La chronique de Hafid Derradji. Nous ne sommes pas tous « Charlie » ni tous « Kouachi » !

Hafid Derradji

L’attaque perpétrée contre Charlie Hebdo, qui a fait 12 morts au centre de Paris, suivie de la prise d’otages, aussi sanglante, ont marqué ce début d’année 2015. La barbarie de ces effroyables crimes ont permis à la machine médiatique française et mondiale de se mettre en route et de mobiliser l’opinion internationale sous le slogan « Je suis Charlie ». Le but d’une telle action ? Exprimer leur condamnation et dans la même foulée, remettre sur la table le débat sur le terrorisme, l’islam, les étrangers et la liberté d’expression. Cette situation a également été l’occasion pour la droite extrémiste européenne d’inciter à la haine contre les immigrés musulmans dont le nombre avoisinerait les dix millions en Europe.

Il est vrai qu’il est légitime pour les Français de s’unir pour défier et combattre le terrorisme, d’être affligé devant la mort des leurs, de protéger la République et la cohésion sociale.

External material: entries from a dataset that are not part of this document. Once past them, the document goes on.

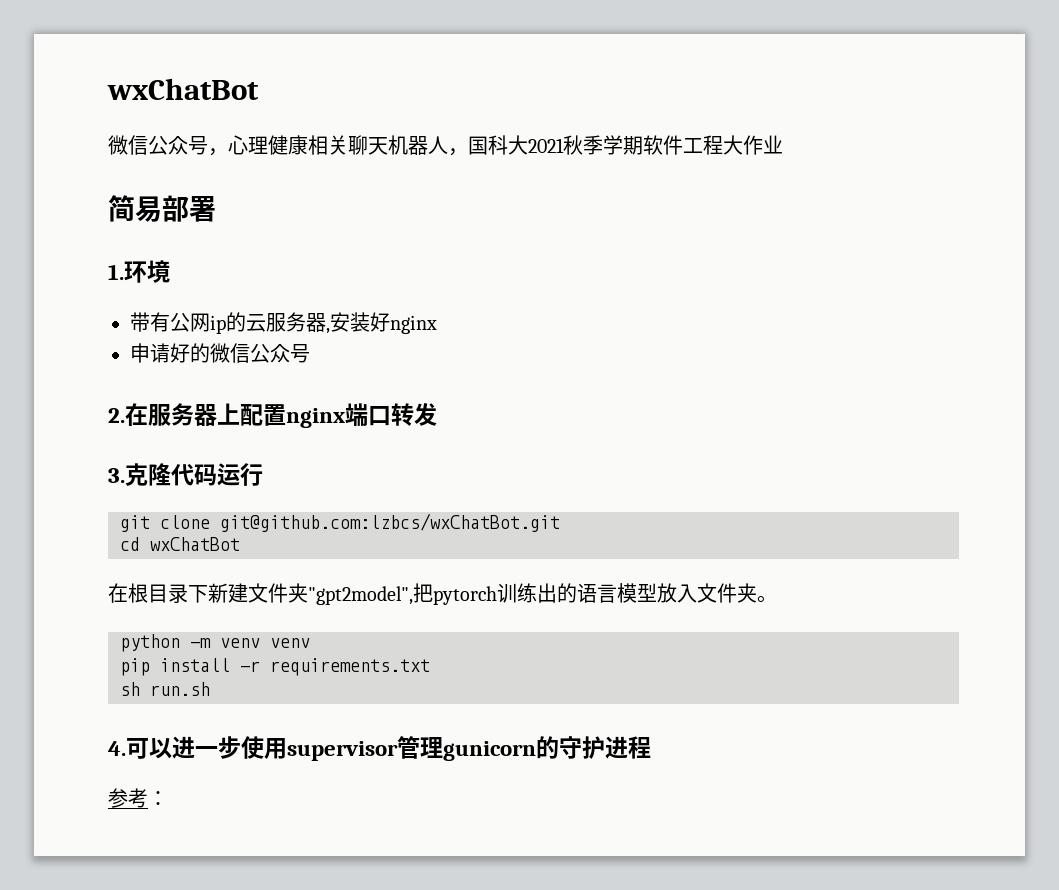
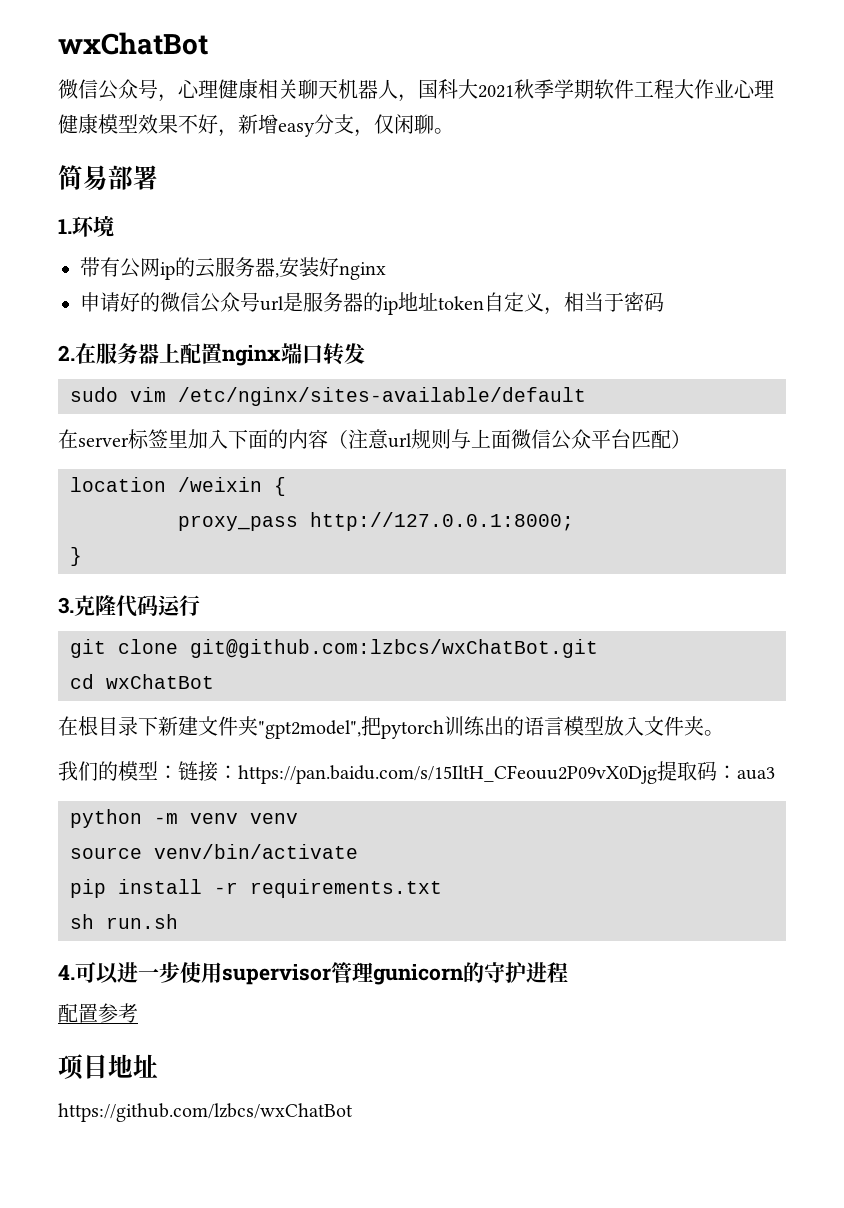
(783, 144) none -> [734,79,774,98] [58,114,454,137] 心理健康模型效果不好，新增easy分支，仅闲聊。
(310, 353) none -> [260,292,664,315] url是服务器的ip地址token自定义，相当于密码
(437, 414) none -> [70,387,586,406] [58,429,691,450] [70,477,286,496] [178,512,574,531] [70,547,82,566] // sudo vim /etc/nginx/sites-available/default // 在server标签里加入下面的内容（注意url规则与上面微信公众平台匹配） // location /weixin { // proxy_pass http://127.0.0.1:8000; // }
(777, 599) none -> [58,761,775,784] // 我们的模型：链接：https://pan.baidu.com/s/15IltH_CFeouu2P09vX0Djg提取码：aua3
(310, 643) none -> [70,844,358,859] // source venv/bin/activate
(651, 747) none -> [58,1003,98,1023] 配置
[148,791,168,806] ： -> [58,1054,158,1080] [58,1103,353,1122] // 项目地址 // https://github.com/lzbcs/wxChatBot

Ils ont également le droit d’être « tous Charlie » en cette conjoncture et cela pour défendre la liberté d’expression. Cependant, ils ne peuvent forcer le monde entier à être Charlie. Ils n’ont pas non plus le droit de faire un amalgame entre Islam et terrorisme et d’imputer ces crimes hideux à tous les immigrés et musulmans qui vont sans doute payer le prix fort d’un groupe extrémiste sans scrupule.

Il est également vrai que ces actes sont criminels et terroristes. Ils sont intolérables. Tout acte terroriste par l’arme ou la propagande, en Algérie, en France, en Palestine, en Iraq ou en Syrie reste un crime. Toutes formes de terrorisme appellent une condamnation massive et internationale et une coordination des efforts pour mettre fin à ses causes sans incriminer une quelconque nationalité ou religion. Les frères Kouachi sont de nationalité française. Ils ont fait l’école française. Si on venait à mettre l’accent sur leurs origines algériennes alors il faudrait mentionner également celles de Zidane, Benzema, Djamel, Bouras et autres…

Les musulmans de France, qu’ils soient algériens ou autres, ne sont pas tenus d’être des « Charlie » et ne doivent s’excuser de rien, ni justifier leur croyance ou leurs positions car les auteurs de ces crimes ne représentent ni l’islam ni les musulmans. Le fait d’achever un policier blessé par terre ne représente en rien une vengeance du prophète Mohammed (QSSL). On ne peut pas non plus tolérer les atteintes aux religions monothéistes et ridiculiser les prophètes au nom de la démocratie et de la liberté d’expression car le terrorisme de la kalachnikov et des mitraillettes ne diffère pas en fin de compte du terrorisme de la plume et des mots.

Rien ne justifie les attaques sanglantes et barbares qu’a connues le journal mais rien ne justifie non plus les atteintes contre l’Islam et les musulmans. Nous devons tous demeurer dans une liberté d’expression respectueuse et noble qui s’interdit les atteintes sciemment faites contre les personnes et les religions. Ces atteintes sont devenues telles des actes héroïques. Le monde a besoin aujourd’hui de coexistences et d’acceptation de l’autre avec ses différences qu’elles soient culturelles ou religieuses. Le monde a également besoin aujourd’hui de démocratie et de liberté d’expression qui ne nuisent et n’offensent personne.